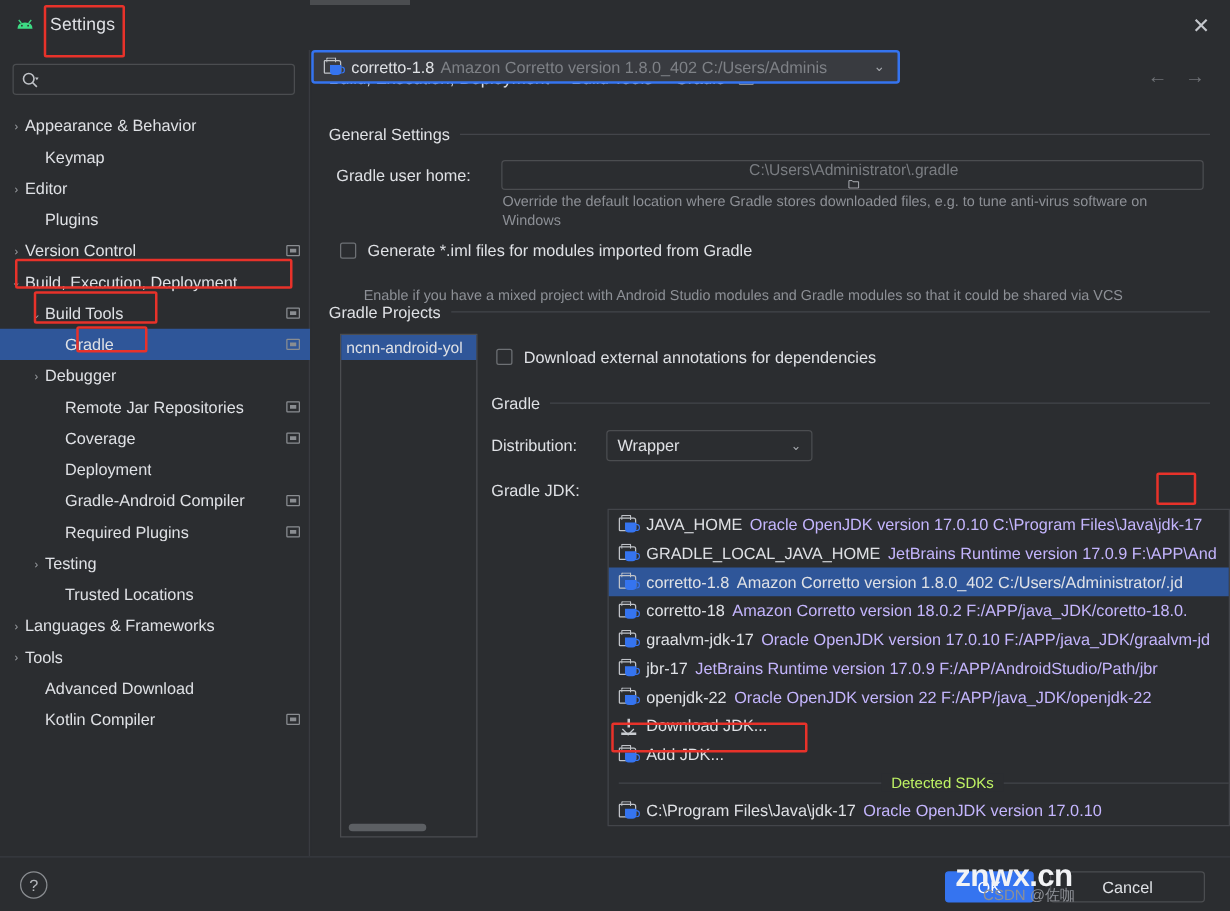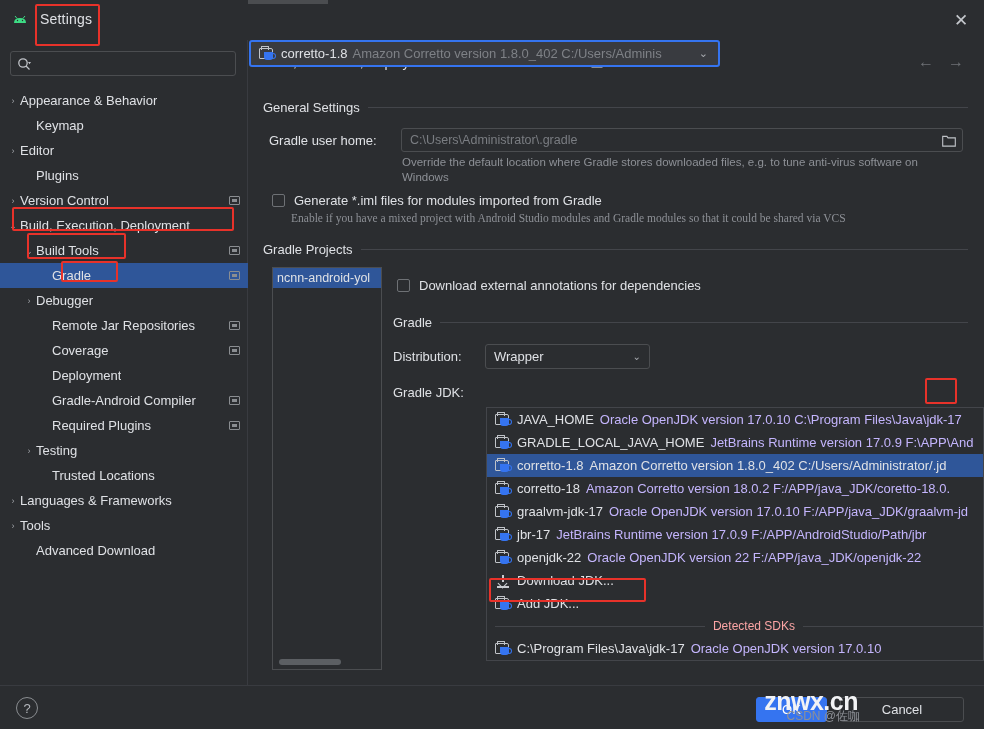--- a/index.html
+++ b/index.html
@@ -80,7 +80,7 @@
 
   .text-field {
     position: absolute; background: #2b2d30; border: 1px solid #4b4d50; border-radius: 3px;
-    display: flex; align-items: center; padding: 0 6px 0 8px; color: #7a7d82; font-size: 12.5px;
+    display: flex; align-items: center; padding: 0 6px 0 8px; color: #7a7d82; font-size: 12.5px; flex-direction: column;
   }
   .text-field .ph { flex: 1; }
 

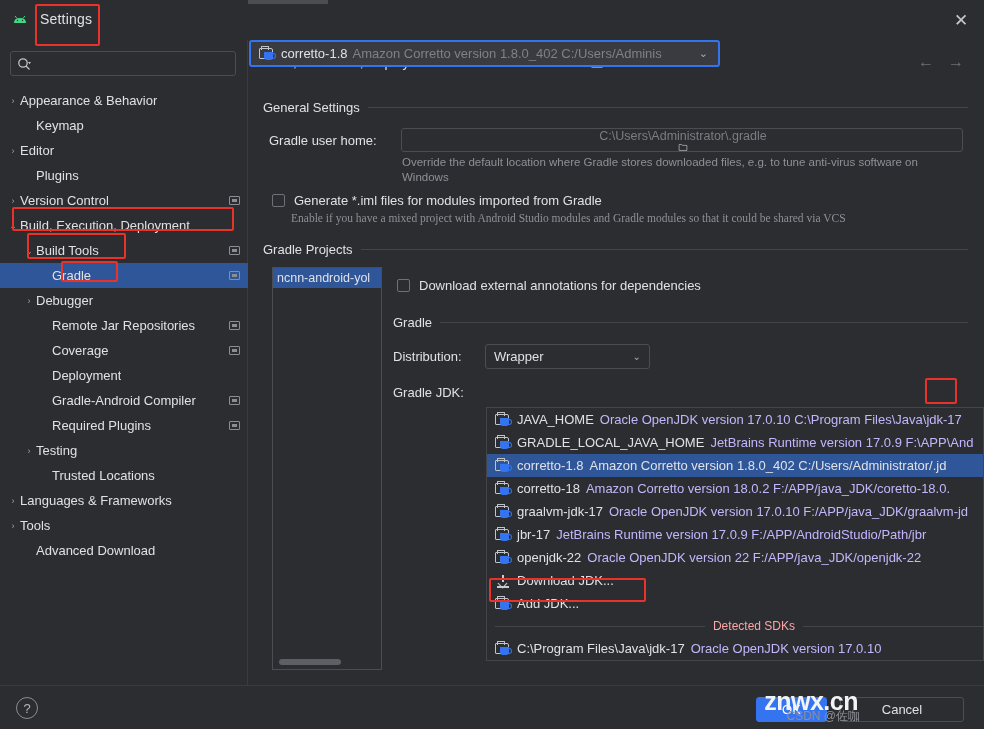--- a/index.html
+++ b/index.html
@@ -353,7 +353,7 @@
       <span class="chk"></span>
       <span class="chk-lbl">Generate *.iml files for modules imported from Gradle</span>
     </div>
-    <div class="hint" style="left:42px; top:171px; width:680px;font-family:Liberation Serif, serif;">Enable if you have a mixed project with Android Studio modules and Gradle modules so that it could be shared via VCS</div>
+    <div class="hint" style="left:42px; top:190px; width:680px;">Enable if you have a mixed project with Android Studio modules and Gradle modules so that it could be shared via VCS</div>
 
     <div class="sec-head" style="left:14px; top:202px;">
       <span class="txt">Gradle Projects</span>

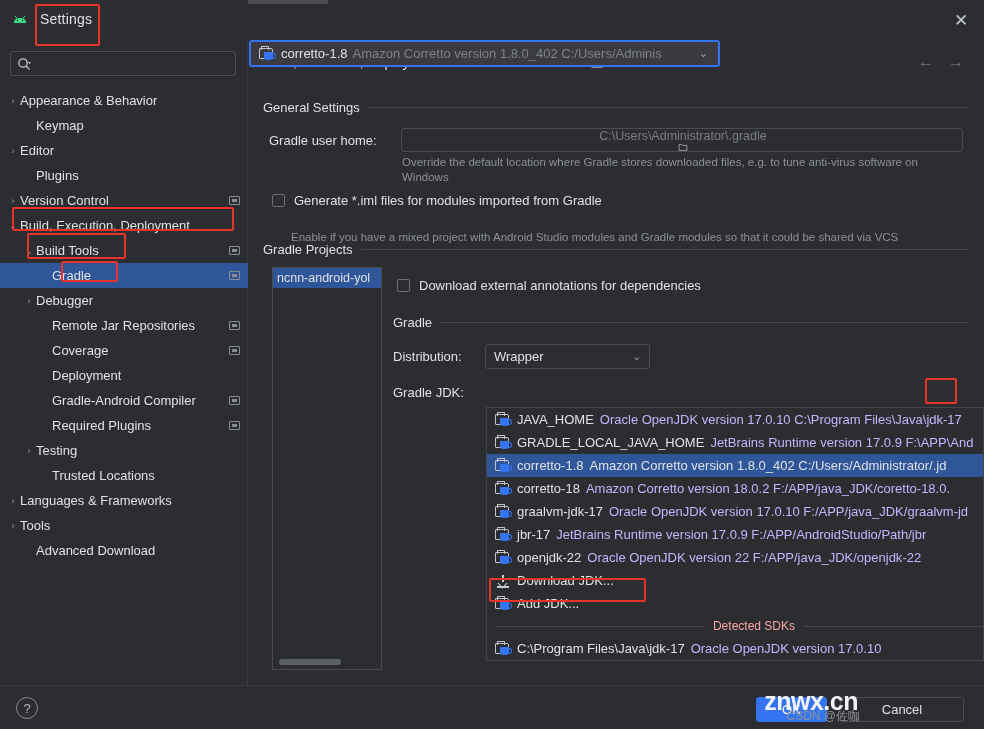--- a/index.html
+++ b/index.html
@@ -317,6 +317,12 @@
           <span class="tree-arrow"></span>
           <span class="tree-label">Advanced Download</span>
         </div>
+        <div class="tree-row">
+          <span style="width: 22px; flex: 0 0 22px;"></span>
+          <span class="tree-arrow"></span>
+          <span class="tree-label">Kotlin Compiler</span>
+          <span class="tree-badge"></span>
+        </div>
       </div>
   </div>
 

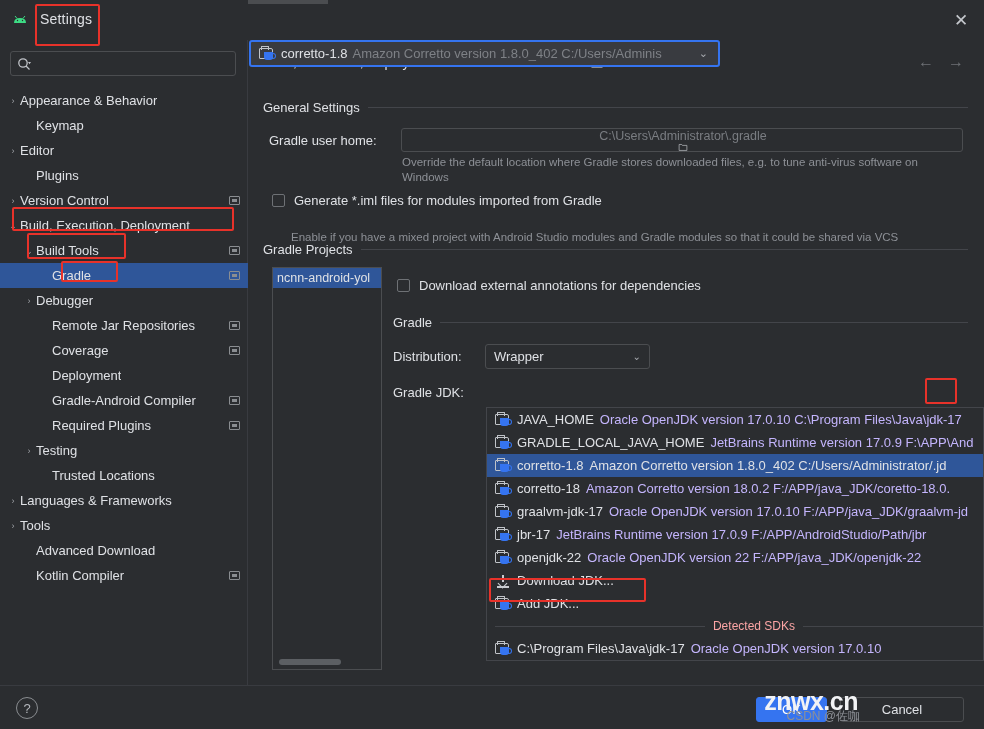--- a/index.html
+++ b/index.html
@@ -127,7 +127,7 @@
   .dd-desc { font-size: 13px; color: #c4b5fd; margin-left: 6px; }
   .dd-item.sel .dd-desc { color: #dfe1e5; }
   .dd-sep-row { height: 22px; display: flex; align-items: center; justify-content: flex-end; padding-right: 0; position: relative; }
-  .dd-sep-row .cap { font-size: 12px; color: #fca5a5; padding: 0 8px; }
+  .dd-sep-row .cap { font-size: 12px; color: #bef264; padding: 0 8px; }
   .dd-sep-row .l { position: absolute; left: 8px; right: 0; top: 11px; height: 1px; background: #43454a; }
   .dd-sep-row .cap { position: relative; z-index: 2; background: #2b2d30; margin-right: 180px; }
+ + +
Go through the material above and count the lines that include "size". Give the number alone.

5